End-to-end median: 9 minutes (commit to first ready pod). The most common bottleneck is the CI build (image size + Next.js production build).

The four-step rollback

When something goes wrong, rollback is not git revert — there's a faster path:

  1. "Rollback to previous tag" button in the NIP UI.
  2. NIP commits to the GitOps repo, pinning the last known good tag.
  3. Flux syncs within 60 seconds.
  4. kubectl rollout creates a new ReplicaSet, the broken one drains.

Execution time: 2-3 minutes. The git revert path would be 8+ minutes (CI build + push + webhook).

Why webhook deduplication matters

GitHub Actions retries if NIP responds slowly or with a 5xx. Without dedup, that meant two consecutive Flux commits for the same SHA — pointless reconcile churn. The dedup key is ${repo}:${sha}:${env}, 24-hour TTL in Redis. Simple, but it filters 30+ duplicate hits per day.

What happens when Flux gets stuck

Flux exposes a failureSeverity field on the HelmRelease/Kustomization status. NIP polls it every 30 seconds. On failure (invalid manifest, image pull error, etc.) the deploy state moves to FAILED, and on-call receives a Slack DM plus a PagerDuty page (Sev2).

The most common failures over the past six months: (1) memory request too large for the node; (2) missing secret (SealedSecret not yet deployed); (3) ConfigMap key typo. All three have runbooks.

What we did not build (and why)

  • Canary deployments with auto-rollback — planned, but our traffic is not high enough for metric-based decisions to be reliable. Instead we hold a 5-minute stability window and a human reviews the Sentry error rate.
  • Multi-region failover automation — one region (Hetzner FSN1).

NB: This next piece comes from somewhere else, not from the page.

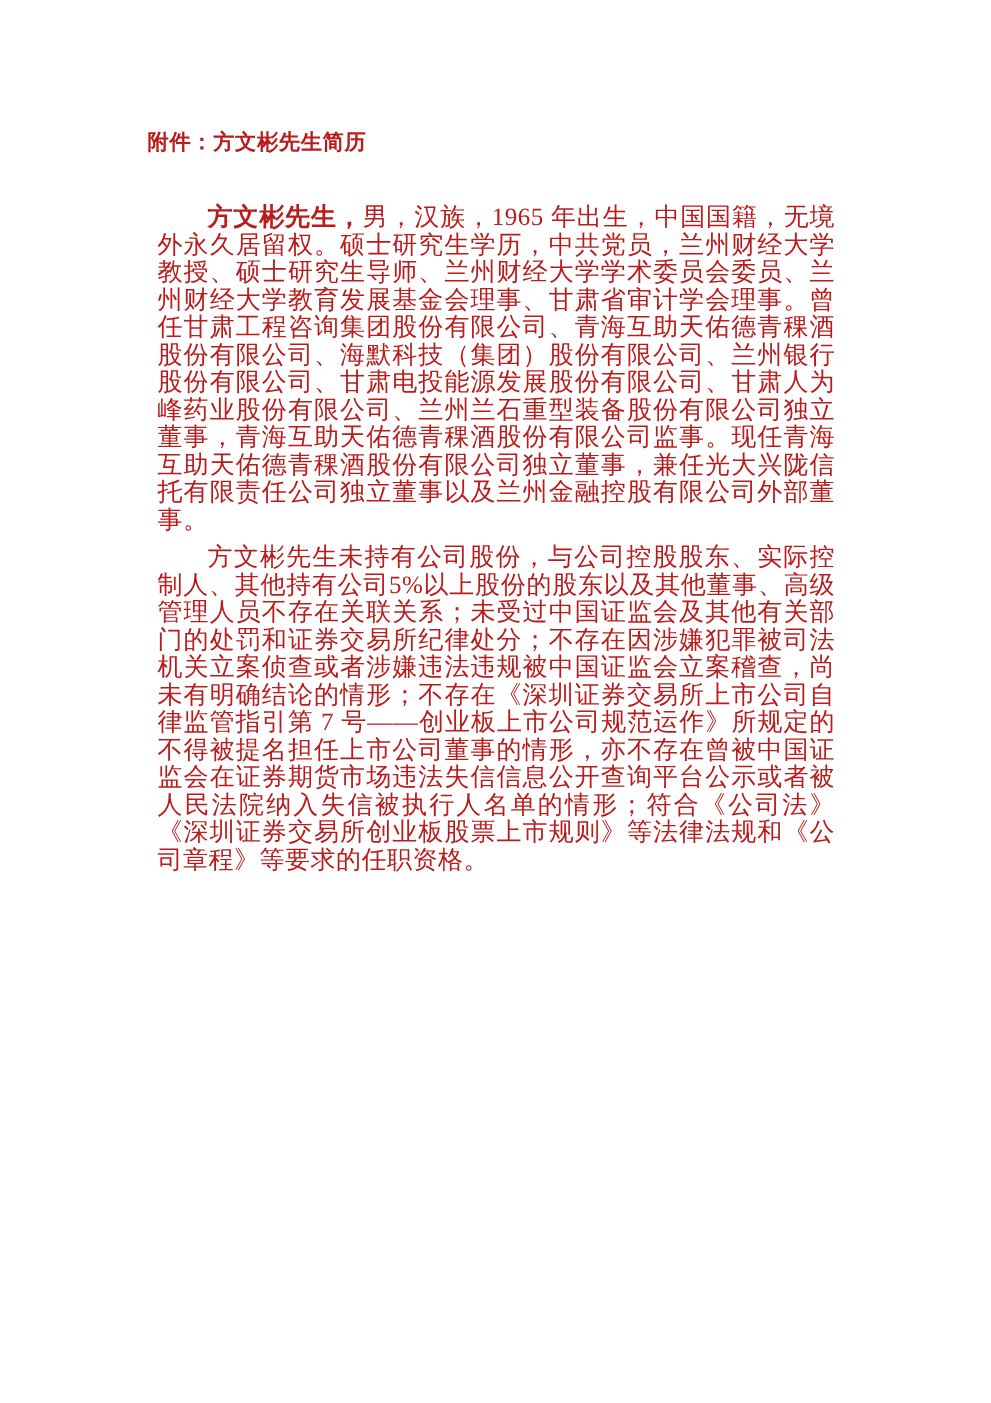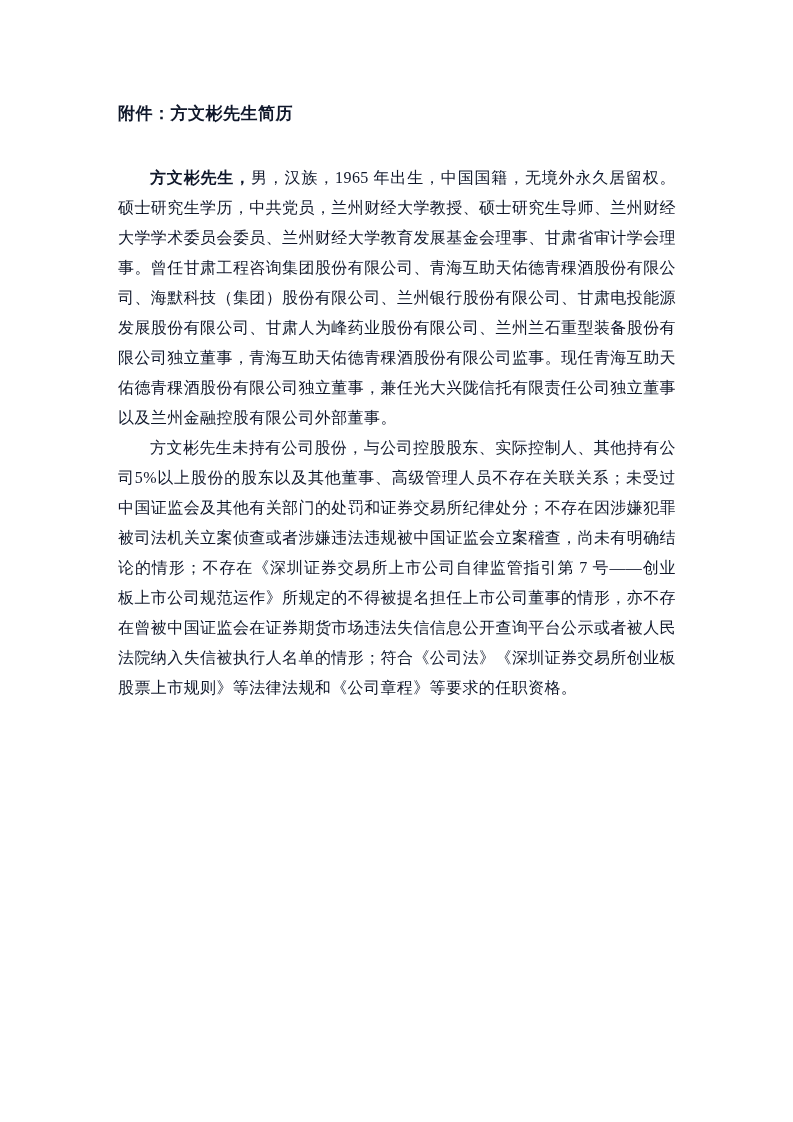"附件：方文彬先生简历" .page { color: #0f172a -> #b91c1c }
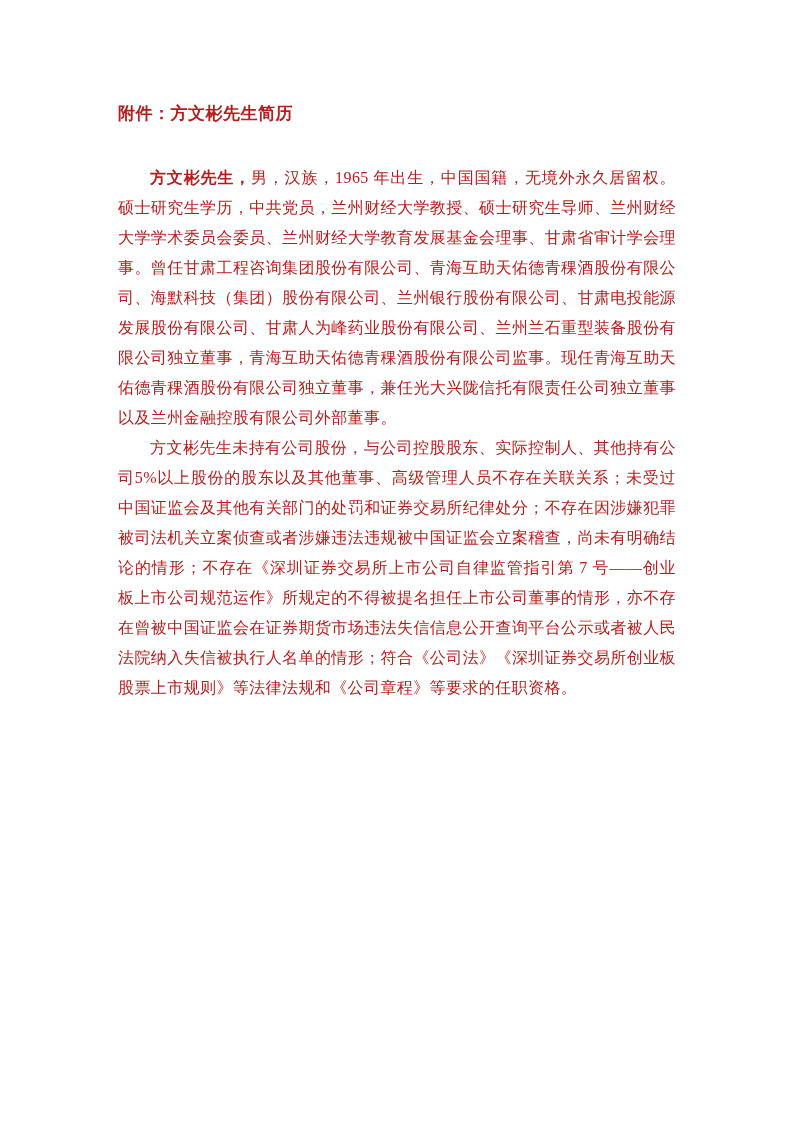"方文彬先生，男，汉族，1965" .para { font-size: 16px -> 20px; line-height: 30px -> 22px; margin: 0 -> 8px }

If we ever add another, it still won't be automatic on day one.
  • In-house container registry — GHCR works, it is free, no reason to switch.

Numbers from last quarter

  • 1,247 successful deploys
  • 23 rollbacks (1.8%)
  • 9.1-minute median end-to-end
  • 0 lost deploys (thanks to webhook dedup)

Let's talk about your project

Tell us what you are building — we will figure out how to help.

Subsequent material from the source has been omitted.